BEGIN Extracted records

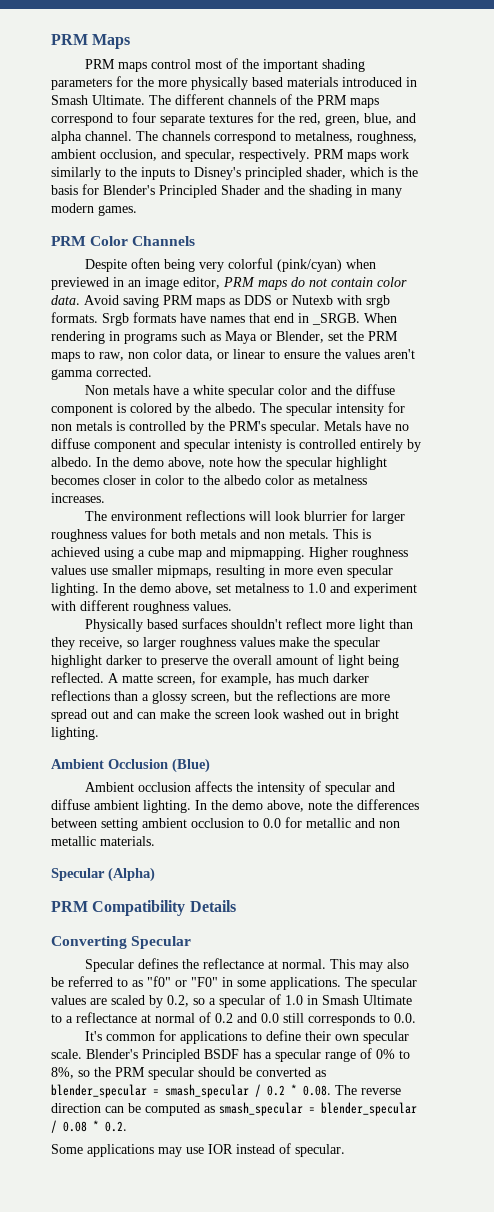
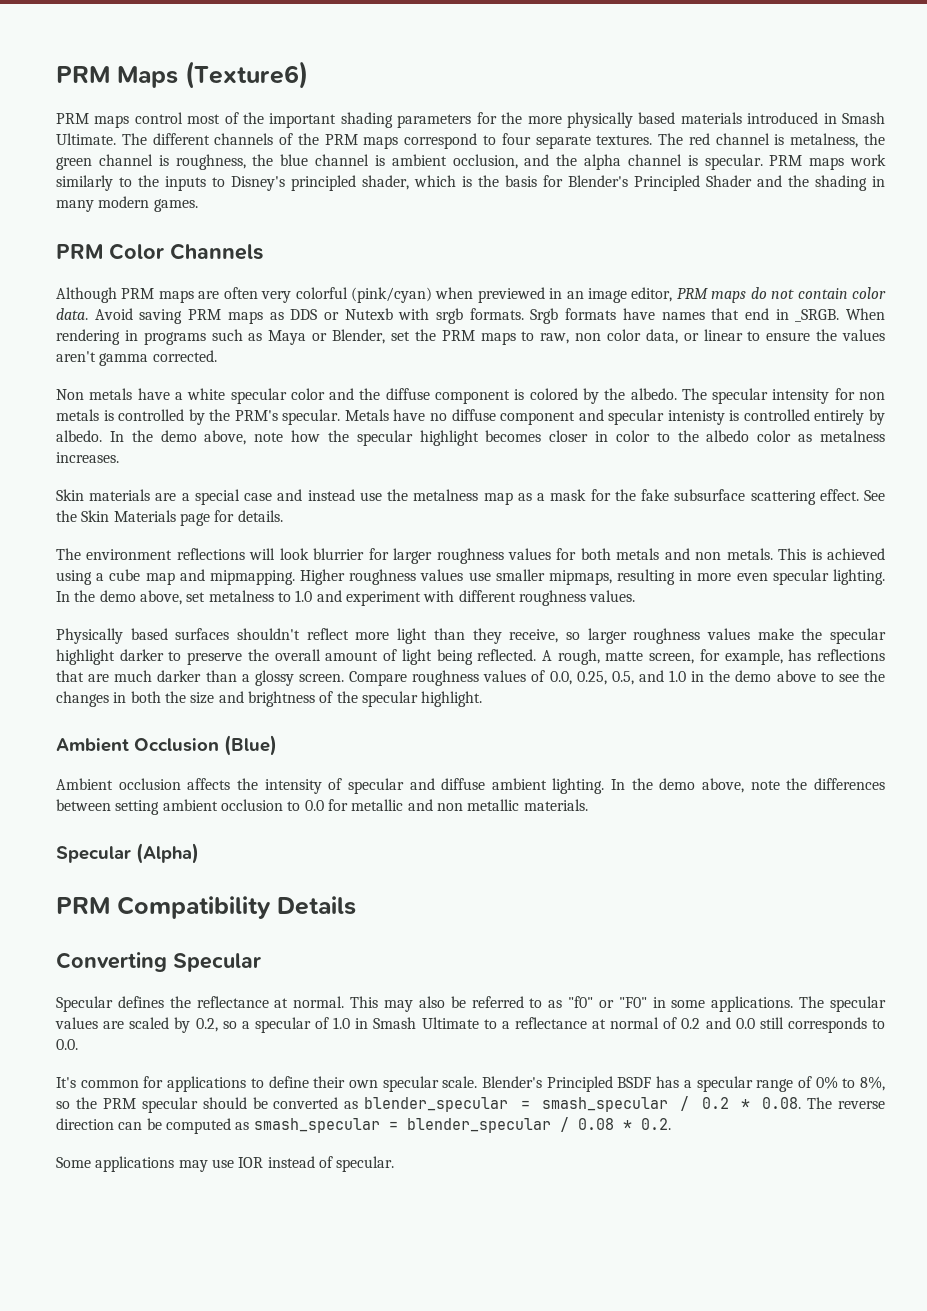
(131, 41) none -> [185,61,308,89] (Texture6)
[209,112,416,126] [51,131,417,144] [51,149,310,162] textures for the red, green, blue, and alpha channel. The channels correspond to metalness, roughness, ambient occlusion, and specular, respectively. -> [596,133,886,148] [56,154,763,170] textures. The red channel is metalness, the green channel is roughness, the blue channel is ambient occlusion, and the alpha channel is specular.
[85,258,196,272] Despite often being -> [56,287,258,303] Although PRM maps are often
(105, 498) none -> [56,489,885,505] [56,510,283,526] // Skin materials are a special case and instead use the metalness map as a mask for the fake subsurface scattering effect. See the Skin Materials page for details.
(119, 678) none -> [557,649,600,665] rough,
(294, 678) none -> [816,649,885,661] [56,670,110,682] reflections that are
[51,690,110,701] reflections -> (202, 676) none
[191,690,390,703] [51,709,399,722] [51,727,99,740] screen, but the reflections are more spread out and can make the screen look washed out in bright lighting. -> [298,670,886,686] [56,691,483,707] screen. Compare roughness values of 0.0, 0.25, 0.5, and 1.0 in the demo above to see the changes in both the size and brightness of the specular highlight.

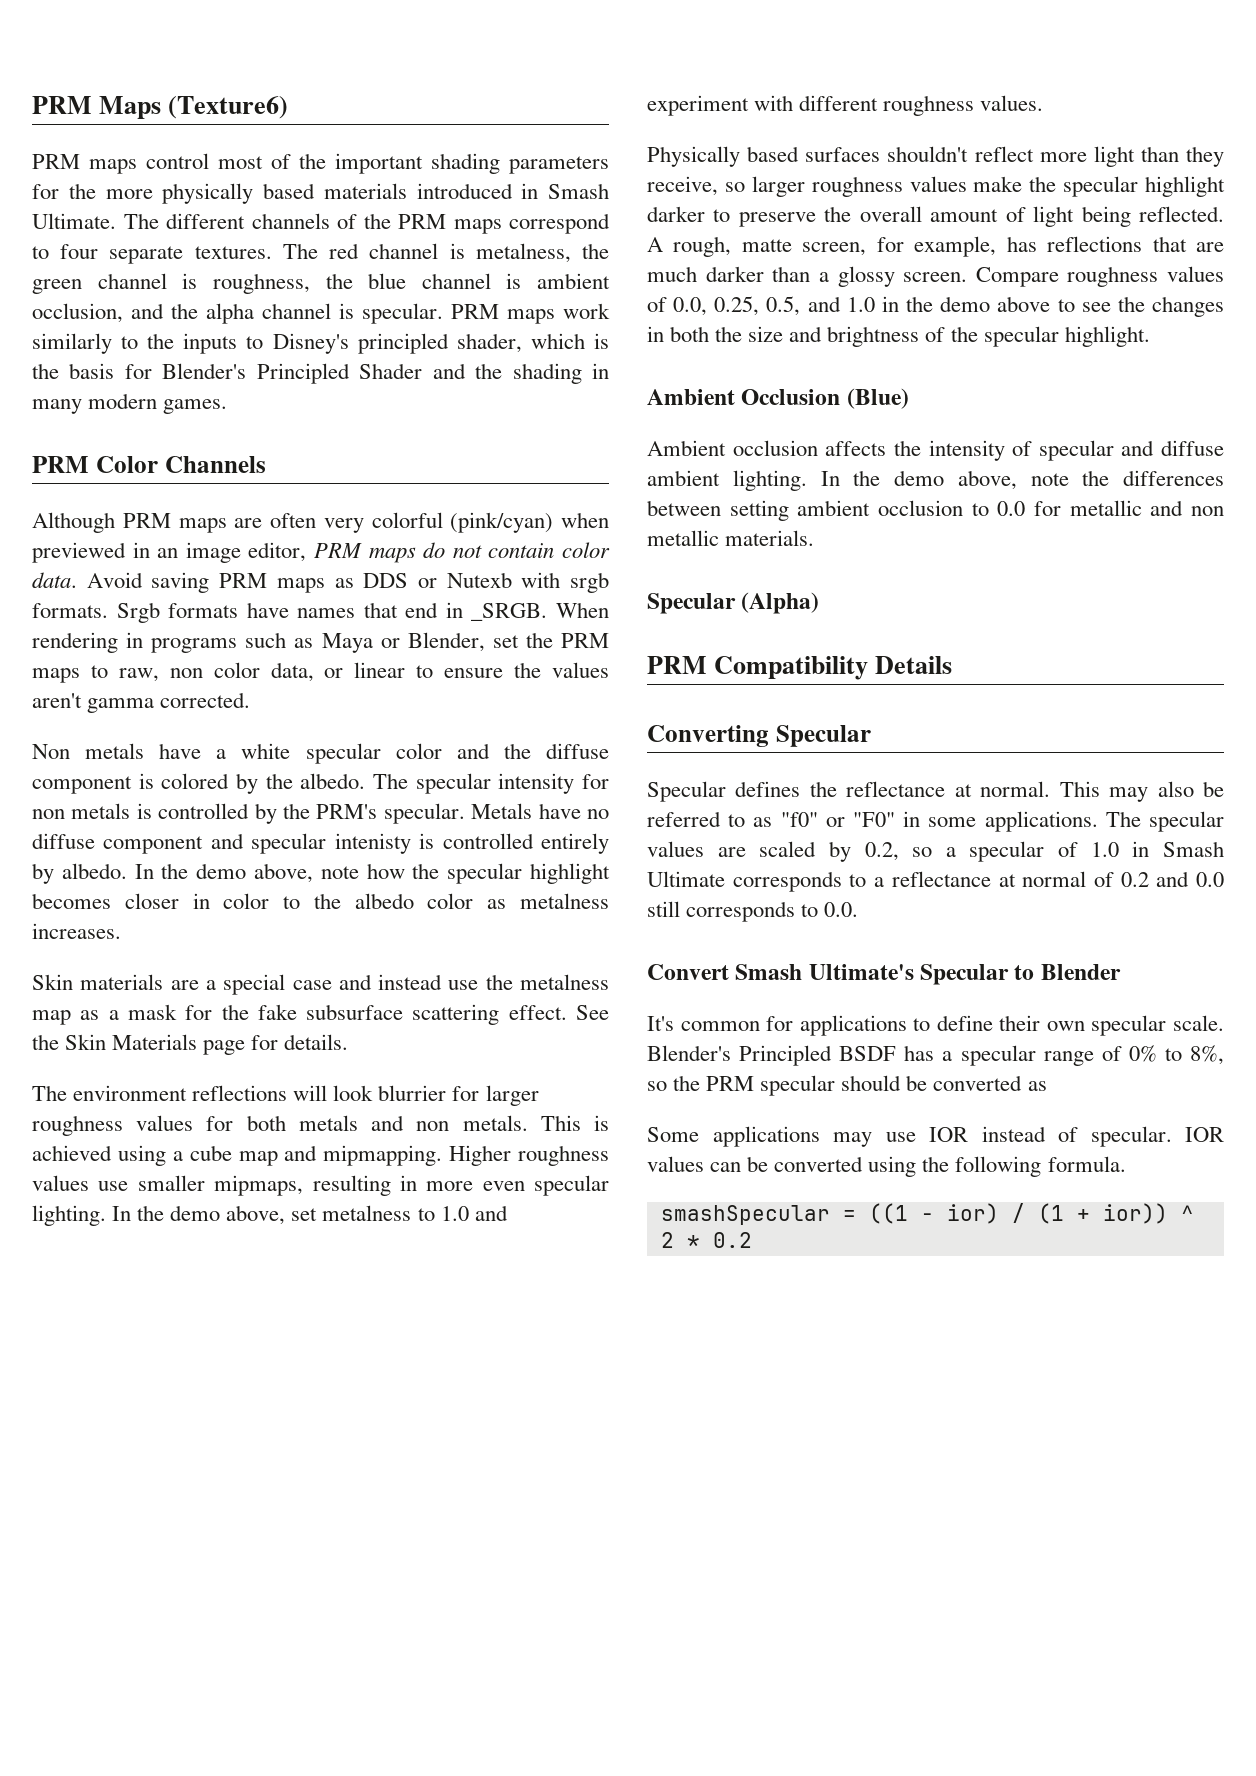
(479, 1023) none -> [732,871,842,892] corresponds
(78, 1044) none -> [647,964,1121,985] // Convert Smash Ultimate's Specular to Blender
[364,1096,885,1112] [56,1117,671,1134] blender_specular = smash_specular / 0.2 * 0.08. The reverse direction can be computed as smash_specular = blender_specular / 0.08 * 0.2. -> (1047, 1086) none
(395, 1164) none -> [1185,1127,1224,1142] [647,1156,1126,1177] [660,1203,1194,1225] [660,1232,752,1248] IOR values can be converted using the following formula. // smashSpecular = ((1 - ior) / (1 + ior)) ^ 2 * 0.2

END Extracted records

(About this exercise): In the data above, find the line containing "[85,258,196,272] Despite often" and the line containing "(78, 1044) none". Repeat those two lines and everything between them exactly, minus the pictures.

(Result):
[85,258,196,272] Despite often being -> [56,287,258,303] Although PRM maps are often
(105, 498) none -> [56,489,885,505] [56,510,283,526] // Skin materials are a special case and instead use the metalness map as a mask for the fake subsurface scattering effect. See the Skin Materials page for details.
(119, 678) none -> [557,649,600,665] rough,
(294, 678) none -> [816,649,885,661] [56,670,110,682] reflections that are
[51,690,110,701] reflections -> (202, 676) none
[191,690,390,703] [51,709,399,722] [51,727,99,740] screen, but the reflections are more spread out and can make the screen look washed out in bright lighting. -> [298,670,886,686] [56,691,483,707] screen. Compare roughness values of 0.0, 0.25, 0.5, and 1.0 in the demo above to see the changes in both the size and brightness of the specular highlight.

(479, 1023) none -> [732,871,842,892] corresponds
(78, 1044) none -> [647,964,1121,985] // Convert Smash Ultimate's Specular to Blender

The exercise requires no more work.